Non so, non sono in grado di sapere, quanto marketing muova il fenomeno Ramin Bahrami, le sue incisioni e la sua collana bachiana distribuita dal “Corriere della Sera” (in edicola a soli 9 euro e 90). Ben venga la divulgazione, ben venga la musica, ben venga ovunque e comunque l’amato Bach quando e se – come nel caso di Bahrami – senza dubbio non c’è sovrapposizione tra l’autore e l’esecutore nè tantomeno le pagliaccerie in stile Allevi.

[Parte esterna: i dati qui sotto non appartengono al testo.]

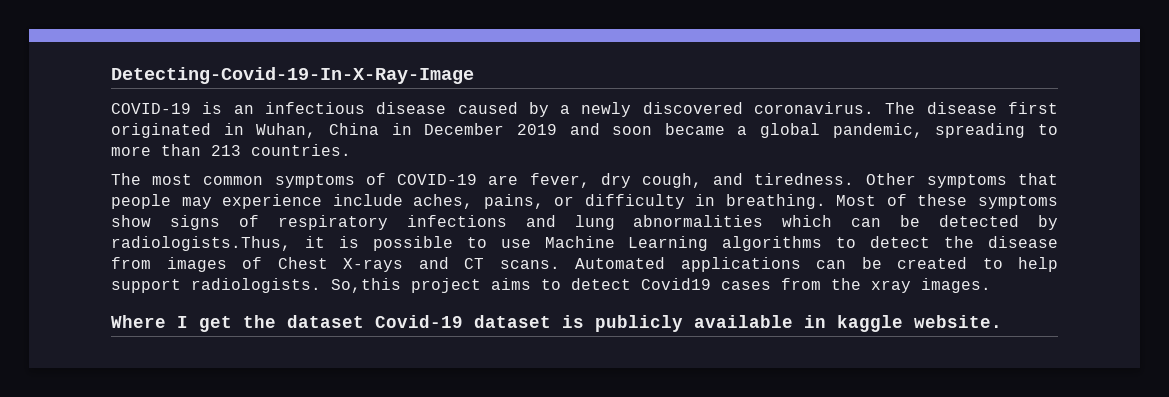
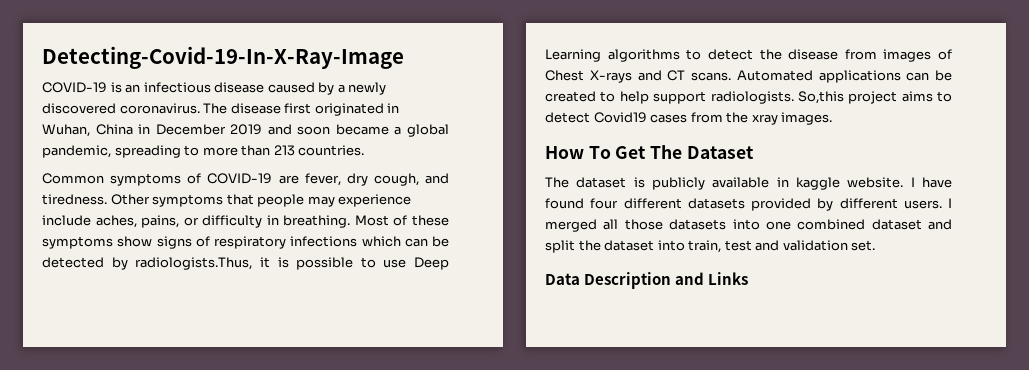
[111,173,264,185] The most common -> [42,173,104,184] Common
[525,215,764,230] and lung abnormalities -> (358, 241) none
[544,236,615,248] Machine -> [414,257,449,270] Deep
[111,315,463,332] Where I get the dataset Covid-19 -> [545,145,754,159] [545,177,569,188] How To Get The Dataset // The
(1002, 321) none -> [910,177,952,188] [545,198,952,211] [545,219,952,232] [545,240,876,253] [545,272,749,289] I have found four different datasets provided by different users. I merged all those datasets into one combined dataset and split the dataset into train, test and validation set. // Data Description and Links

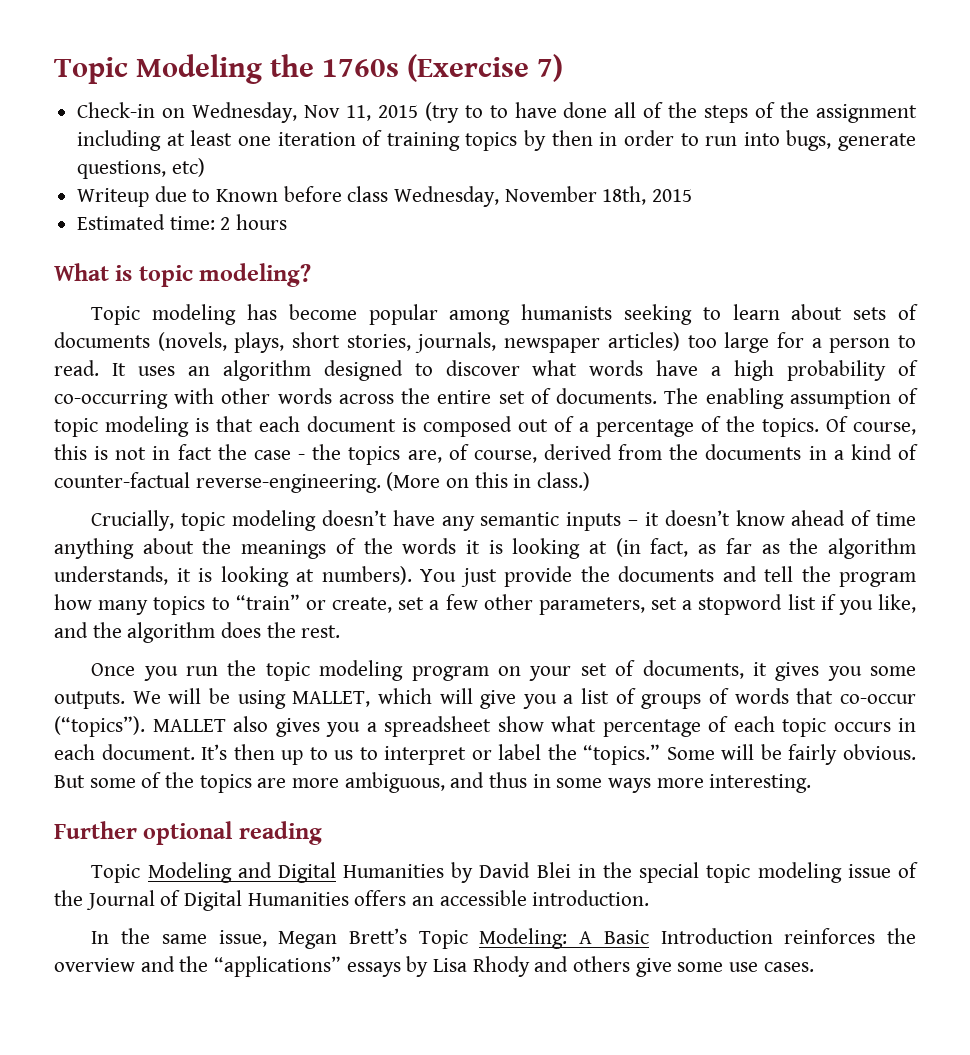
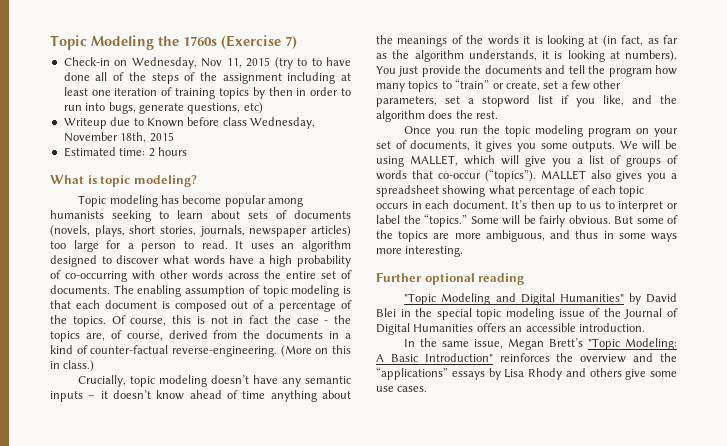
[497,716,544,732] show -> [442,185,486,197] showing
[91,864,141,883] Topic -> [404,293,437,305] "Topic
[343,864,445,878] Humanities -> [559,294,624,302] Humanities"
[418,930,468,949] Topic -> [588,338,621,350] "Topic
[660,928,773,944] Introduction -> [424,353,493,362] Introduction"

Continuerò a salvarmi la vita nutrendomi di Bach apparecchiato dalle migliori tavole musicali (Gould, Koopman, Savall e compagnia cantante). E continuerò ad ascoltare Ramin Bahrami: forse anche dal suo pianismo potrò imparare qualcosa di nuovo. Ma separare l’autore dal romanzo, il pittore dal quadro, la musica dal pianista, nell’età dei performer e delle performance è sempre più indispensabile.